Authors: Pooja Kumari, Anandkumar Tengli

Abstract:

Aurora kinase enzyme, a protein on overexpression, leads to metastasis and is extremely important for women’s health in terms of prevention or treatment. While creating a targeted technique, the aim of the work is to design purine molecules that inhibit in aurora kinase enzyme and helps to suppress breast cancer. Purine molecules attached to an amino acid in DNA block protein synthesis or halt the replication and metastasis caused by the aurora kinase enzyme. Various protein related to the overexpression of aurora protein was docked with purine molecule using Biovia Drug Discovery, the perpetual software. Various parameters like X-ray crystallographic structure, presence of ligand, Ramachandran plot, resolution, etc., were taken into consideration for selecting the target protein. A higher negative binding scored molecule has been taken for simulation studies. According to the available research and computational analyses, purine compounds may be powerful enough to demonstrate a greater affinity for the aurora target. Despite being clinically effective now, purines were originally meant to fight breast cancer by inhibiting the aurora kinase enzyme.
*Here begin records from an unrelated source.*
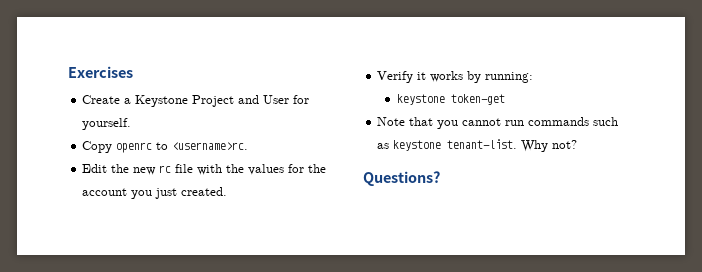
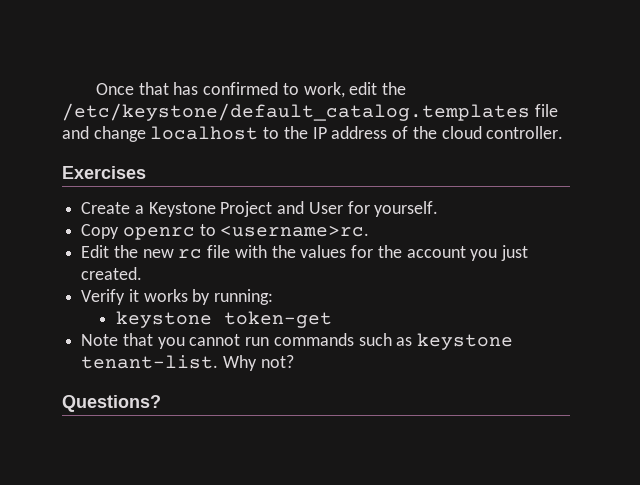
(68, 72) none -> [96,82,407,98] [62,103,558,121] [62,126,564,142] Once that has confirmed to work, edit the /etc/keystone/default_catalog.templates file and change localhost to the IP address of the cloud controller. //

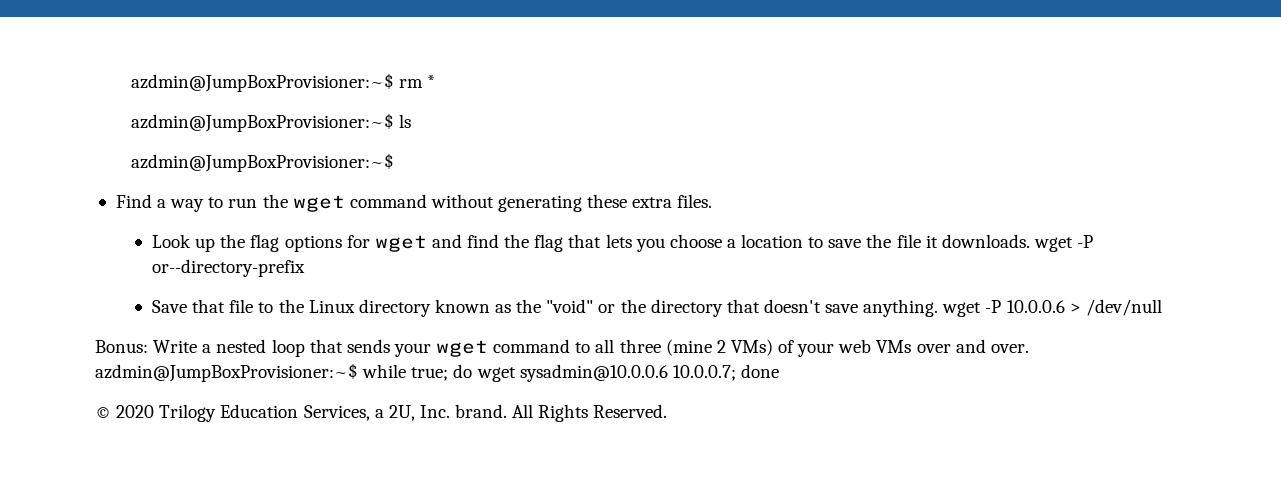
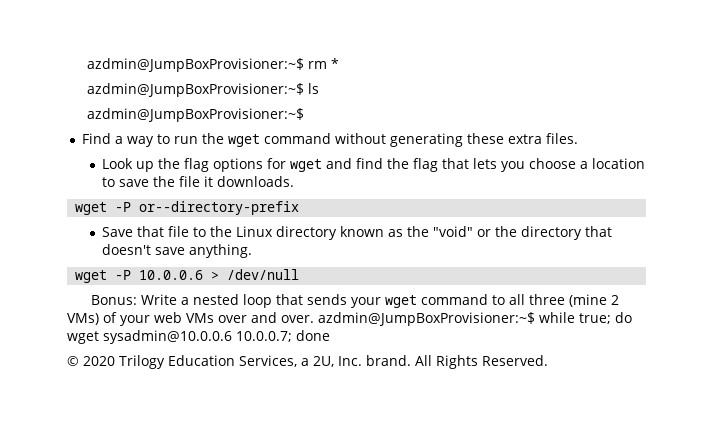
(1030, 241) none -> (294, 181) //
(939, 308) none -> (252, 251) //

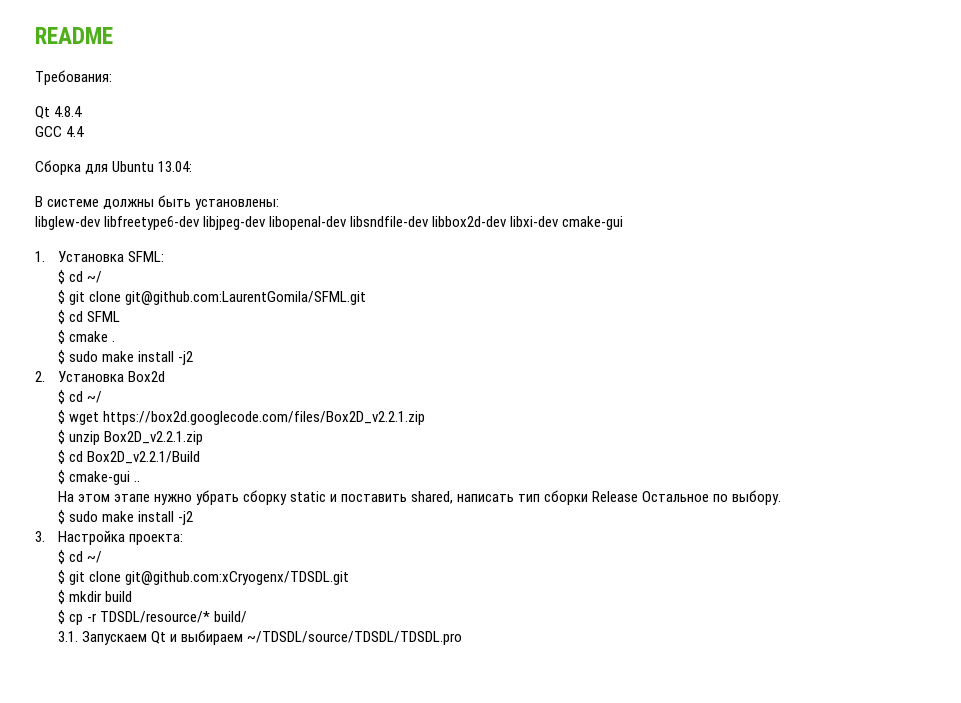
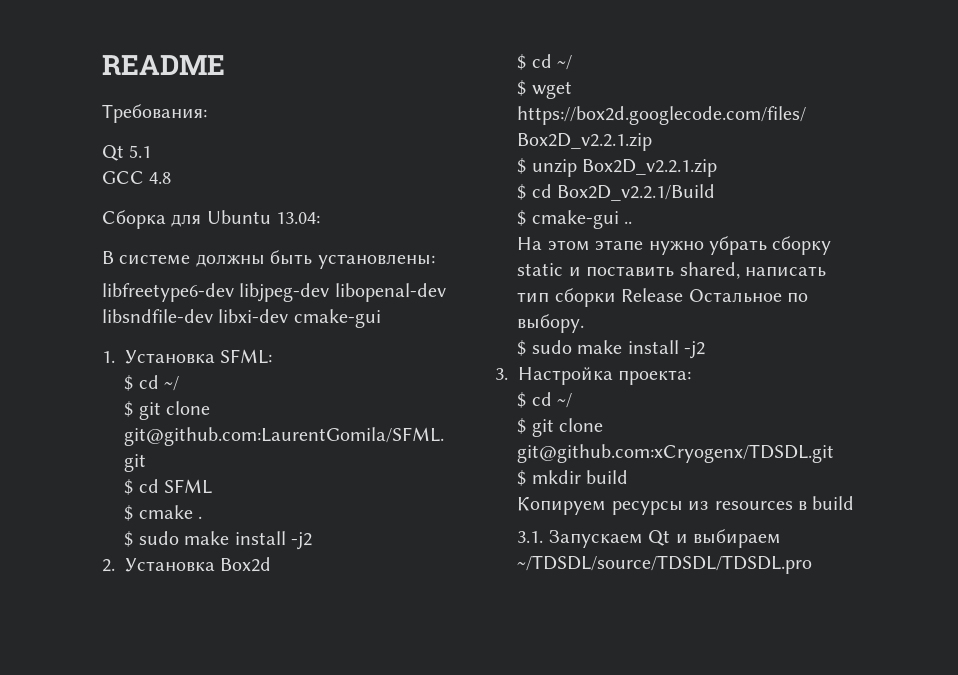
[54,106,83,117] 4.8.4 -> [129,145,152,158] 5.1
[66,126,85,137] 4.4 -> [149,172,172,184] 4.8
[35,216,101,230] libglew-dev -> (435, 261) none
[432,216,508,227] libbox2d-dev -> (213, 316) none
[57,610,247,625] $ cp -r TDSDL/resource/* build/ -> [517,496,855,515] Копируем ресурсы из resources в build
In in-silico studies, it is observed that purine compounds have a moderate to high potency compared to other molecules, and our research into the literature revealed that purine molecules have a lower risk of side effects. The research involves the design, synthesis, and identification of active purine molecules against breast cancer. Purines are structurally similar to the normal metabolites of adenine and guanine; hence interfere/compete with protein synthesis and suppress the abnormal proliferation of cells/tissues. As a result, purine target metastasis cells and stop the growth of kinase; purine derivatives bind with DNA and aurora protein which may stop the growth of protein or inhibits replication and stop metastasis of overexpressed aurora kinase enzyme.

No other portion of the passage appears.